4.7.1 / Norm "we normalize each unit individually and construct a sequence of the normalized results interleaved with empty text nodes." This appears to cause failures in STA. Consider: <e>{ attribute a1 {"v1"} }{ attribute a2 {"v2"} }</e> which is normalized to (roughly): element e { fs:item-sequence-to-node-sequence(( attribute a1 {"v1"}, text {""}, attribute a2 {"v2"} )) } {} The problem here is that there is an attribute node after a text node. This isn't a problem for DEv, because empty text nodes are deleted before checking for misplaced attribute nodes, but it is a problem for STA. Currently, STA fails for the call to fs:item-sequence-to-node-sequence() If (as I suggest in Bug 3760) we drop that call from normalization, then the failure happens when we try to typecheck the element constructor. Are such failures intentional?

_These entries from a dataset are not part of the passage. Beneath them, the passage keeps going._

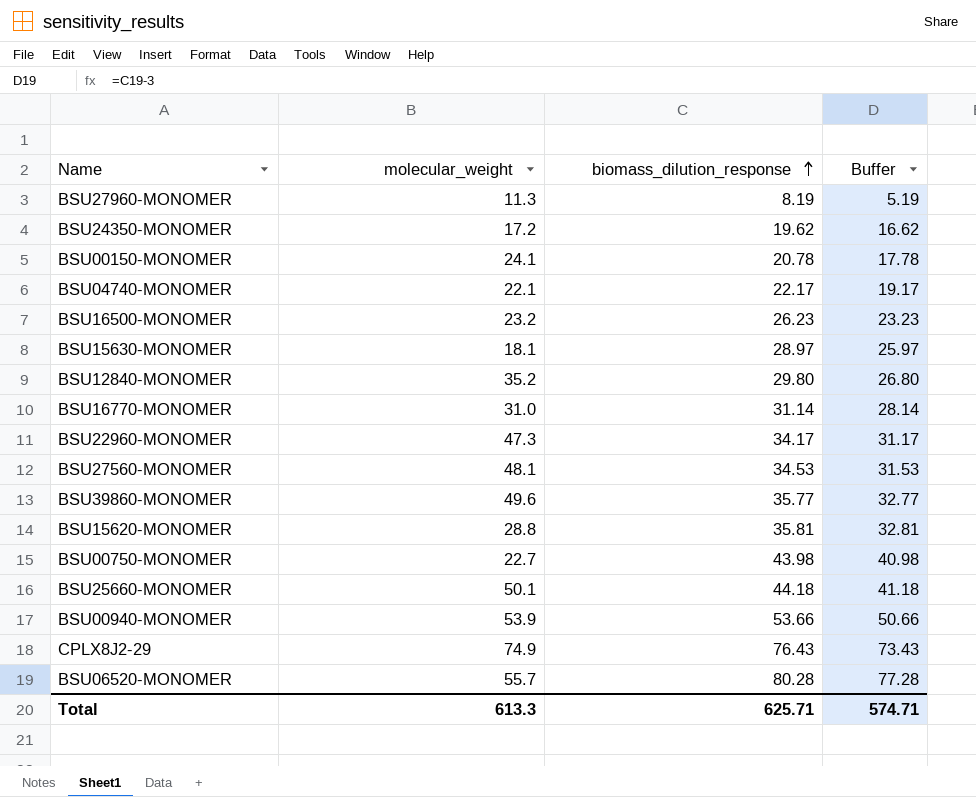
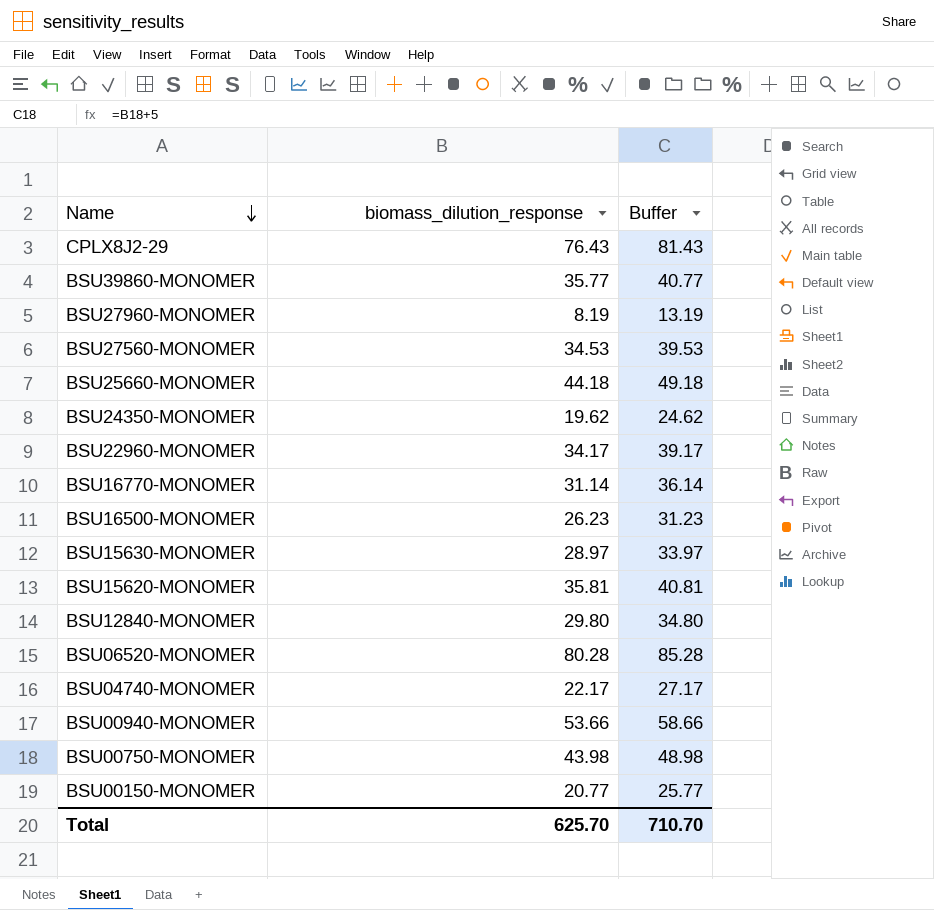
row order: biomass_dilution_response ascending -> Name descending
column molecular_weight | position: 2 -> none
column Buffer | formula: [biomass_dilution_response] - 3 -> [biomass_dilution_response] + 5
BSU00150-MONOMER | biomass_dilution_response: 20.78 -> 20.77
Total | biomass_dilution_response: 625.71 -> 625.70
Total | Buffer: 574.71 -> 710.70

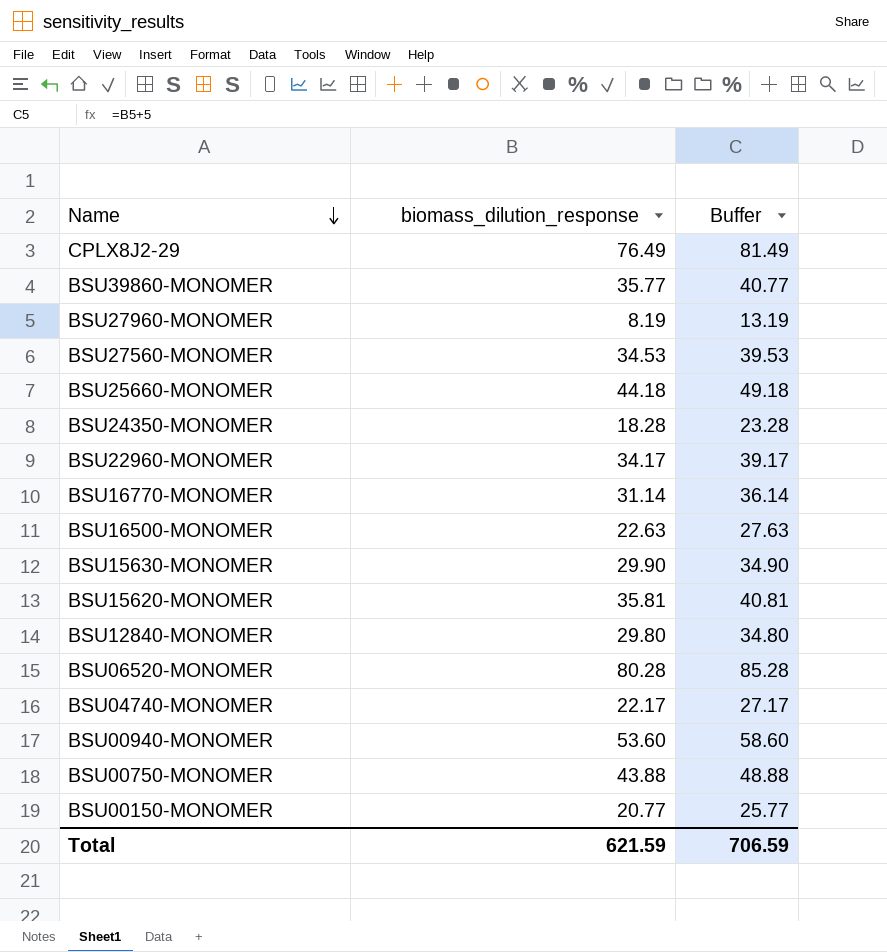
CPLX8J2-29 | biomass_dilution_response: 76.43 -> 76.49
CPLX8J2-29 | Buffer: 81.43 -> 81.49
BSU24350-MONOMER | biomass_dilution_response: 19.62 -> 18.28
BSU24350-MONOMER | Buffer: 24.62 -> 23.28
BSU16500-MONOMER | biomass_dilution_response: 26.23 -> 22.63
BSU16500-MONOMER | Buffer: 31.23 -> 27.63
BSU15630-MONOMER | biomass_dilution_response: 28.97 -> 29.90
BSU15630-MONOMER | Buffer: 33.97 -> 34.90
BSU00940-MONOMER | biomass_dilution_response: 53.66 -> 53.60
BSU00940-MONOMER | Buffer: 58.66 -> 58.60
BSU00750-MONOMER | biomass_dilution_response: 43.98 -> 43.88
BSU00750-MONOMER | Buffer: 48.98 -> 48.88
Total | biomass_dilution_response: 625.70 -> 621.59
Total | Buffer: 710.70 -> 706.59

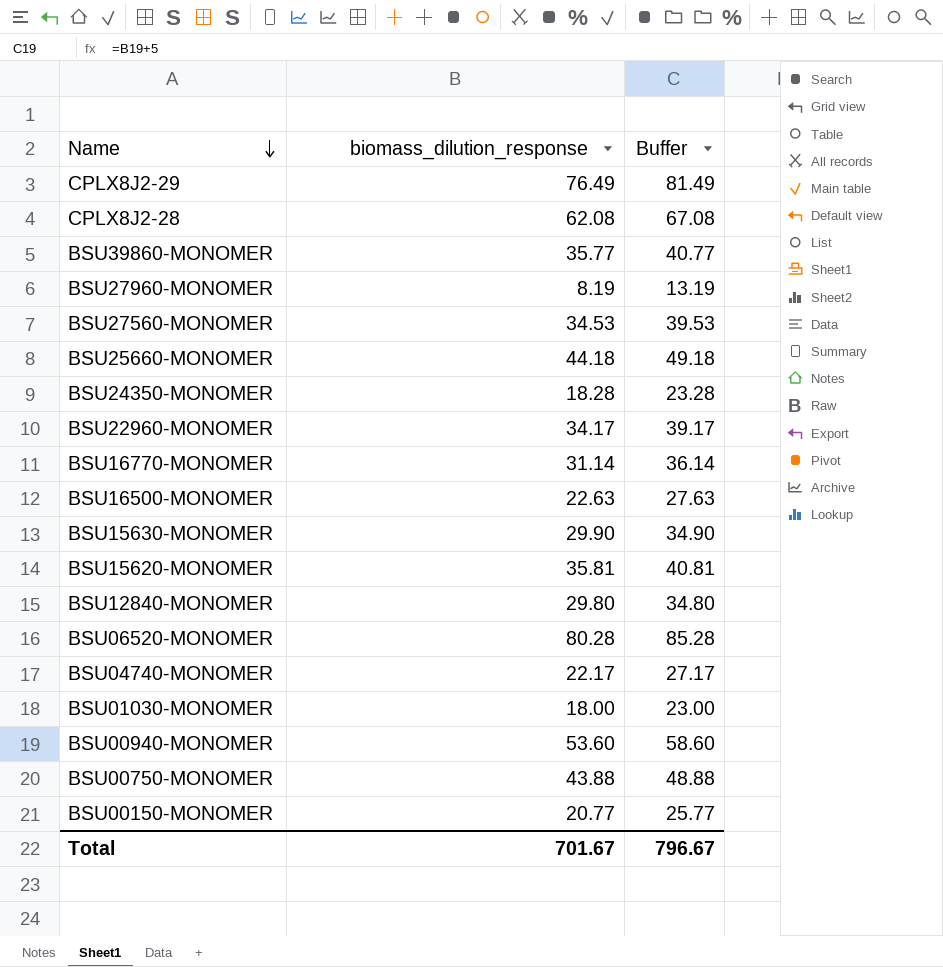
row CPLX8J2-28: none -> 62.08 | 67.08
row BSU01030-MONOMER: none -> 18.00 | 23.00
Total | biomass_dilution_response: 621.59 -> 701.67
Total | Buffer: 706.59 -> 796.67

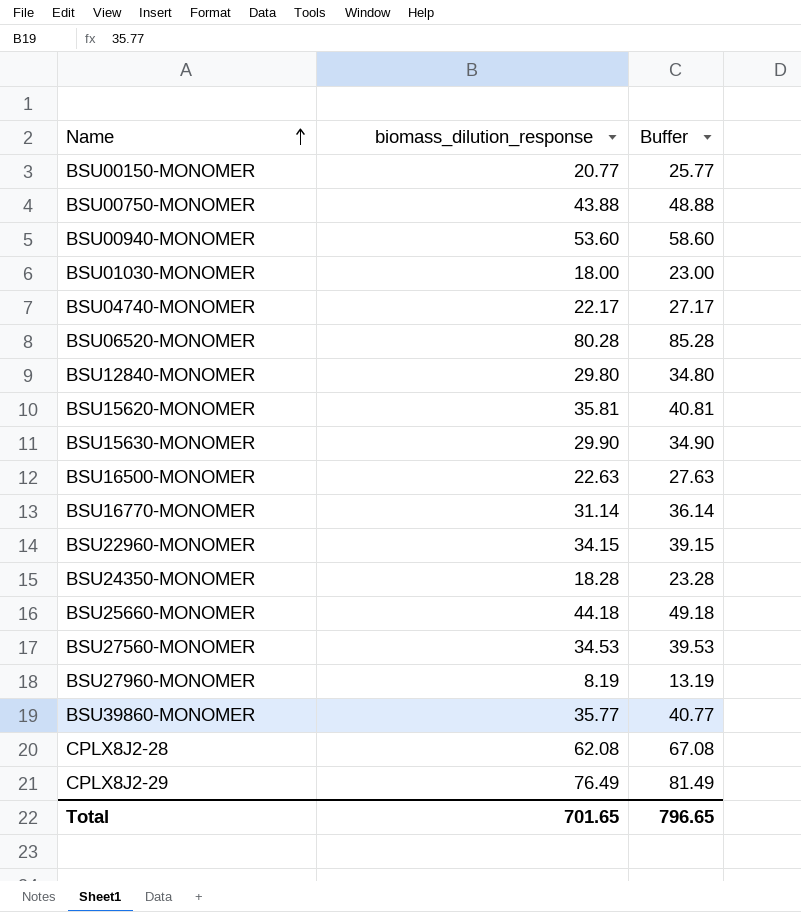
row order: Name descending -> Name ascending
BSU22960-MONOMER | biomass_dilution_response: 34.17 -> 34.15
BSU22960-MONOMER | Buffer: 39.17 -> 39.15
Total | biomass_dilution_response: 701.67 -> 701.65
Total | Buffer: 796.67 -> 796.65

I don't think this is the intended semantics. This looks like a pretty serious problem for statically typed implementation. Considering how late we are in the process, I think I would recommend a ugly fix, which would let a combination of attribute and text nodes type check in the beginning of the type. Something like the following: statEnv |- Type <: (attribute|text)*, (element|document|text|processing-instruction|comment|xs:string|xs:float| ...|xs:NOTATION)* statEnv |- (FS-URI,"item-sequence-to-node-sequence") (Type) : attribute*, (element|text|processing-instruction|comment)*
The following rule may look a bit more natural: statEnv |- Type <: (attribute*, (element|document|processing-instruction|comment|xs:string|xs:float| ...|xs:NOTATION)*) & text* -------------------------------------------------------------------------- statEnv |- (FS-URI,"item-sequence-to-node-sequence") (Type) : attribute*, (element|text|processing-instruction|comment)*
The XSLT and XML Query WGs have decided to adopt the proposed change in comment #2, addressing that bug. Best, - Jerome, On Behalf of the WGs
The Rec does not reflect the change proposed in Comment #2 (i.e., loosening the input type for fs:item-sequence-to-node-sequence in 7.1.5). Instead, the loosening was applied to the type of the content expression of computed element constructors in 4.7.3.1 / STA. But that doesn't solve the original problem, because it's the call to the function, not the constructor, that sees the interleaved text nodes.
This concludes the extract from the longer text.